• **TASK DETAILS**:
What lines of the data include the string "none"? Copy them all.

• **THE RECORDS**:

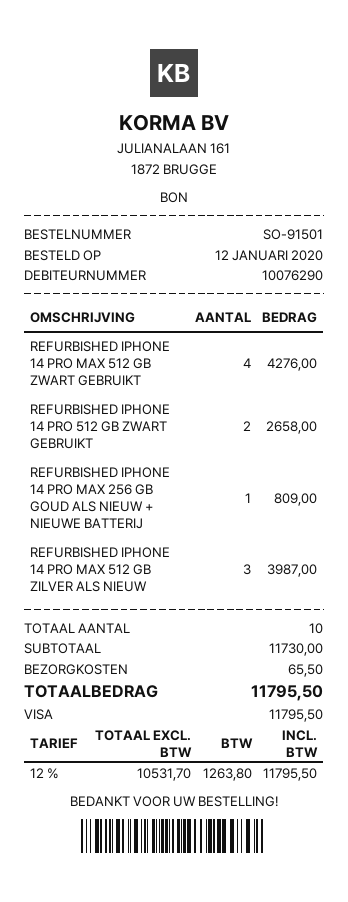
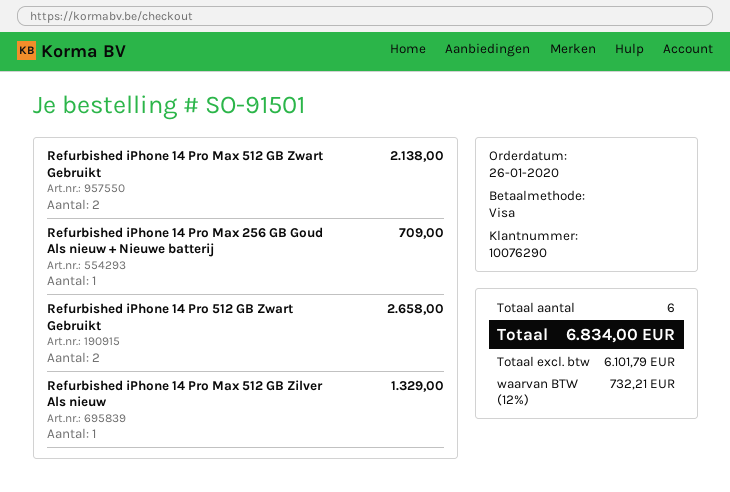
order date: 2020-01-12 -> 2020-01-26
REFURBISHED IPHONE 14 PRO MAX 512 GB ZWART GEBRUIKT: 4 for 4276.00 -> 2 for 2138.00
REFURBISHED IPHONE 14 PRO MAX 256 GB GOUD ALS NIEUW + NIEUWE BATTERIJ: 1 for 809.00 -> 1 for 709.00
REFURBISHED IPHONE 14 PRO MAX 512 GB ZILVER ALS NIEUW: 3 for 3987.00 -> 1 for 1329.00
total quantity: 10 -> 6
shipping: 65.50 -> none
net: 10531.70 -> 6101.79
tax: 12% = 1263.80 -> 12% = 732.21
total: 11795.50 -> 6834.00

---

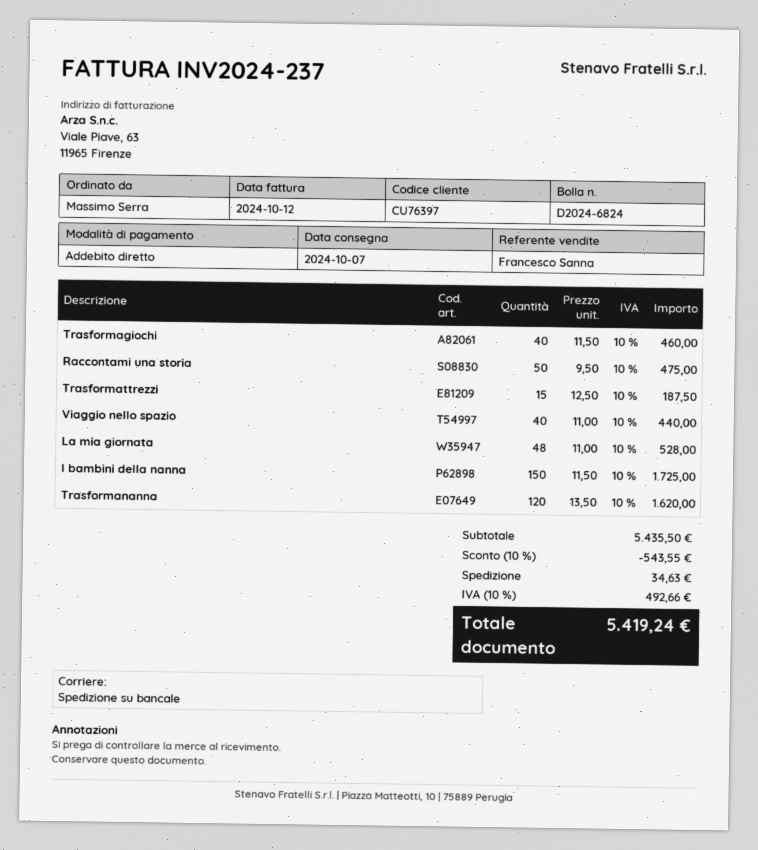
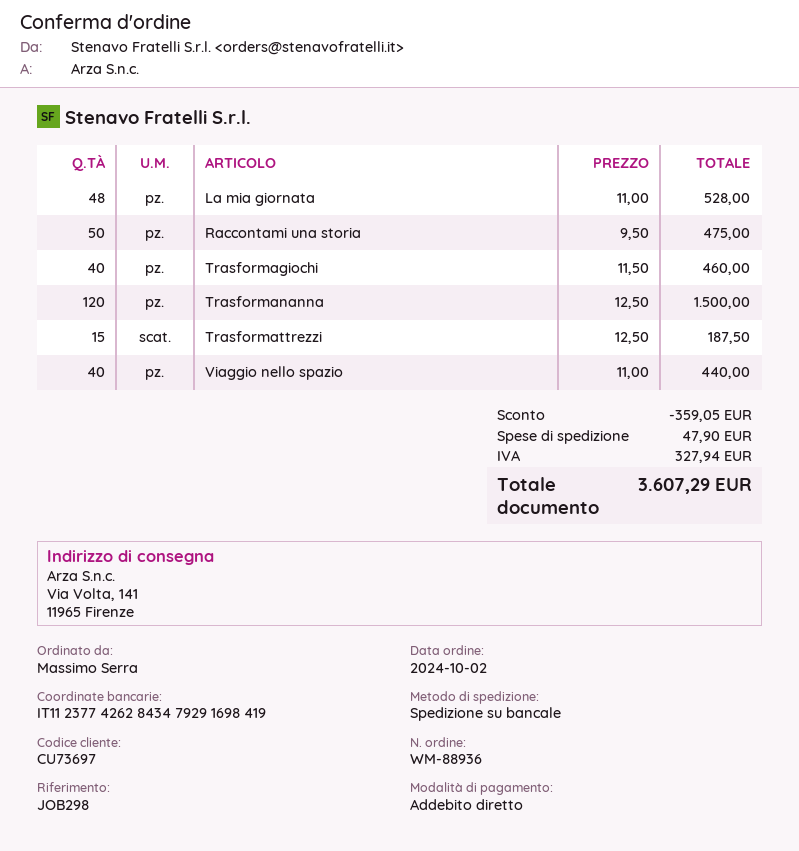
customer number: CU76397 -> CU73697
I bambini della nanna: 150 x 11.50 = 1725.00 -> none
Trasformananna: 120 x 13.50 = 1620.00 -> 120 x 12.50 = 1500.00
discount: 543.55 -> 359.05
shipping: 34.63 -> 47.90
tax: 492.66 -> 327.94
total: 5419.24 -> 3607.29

---

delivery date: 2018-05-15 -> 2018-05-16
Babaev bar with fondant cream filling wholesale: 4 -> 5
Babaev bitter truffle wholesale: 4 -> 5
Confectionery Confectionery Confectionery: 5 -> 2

• **OUTPUT FOR THIS EXERCISE**:
shipping: 65.50 -> none
I bambini della nanna: 150 x 11.50 = 1725.00 -> none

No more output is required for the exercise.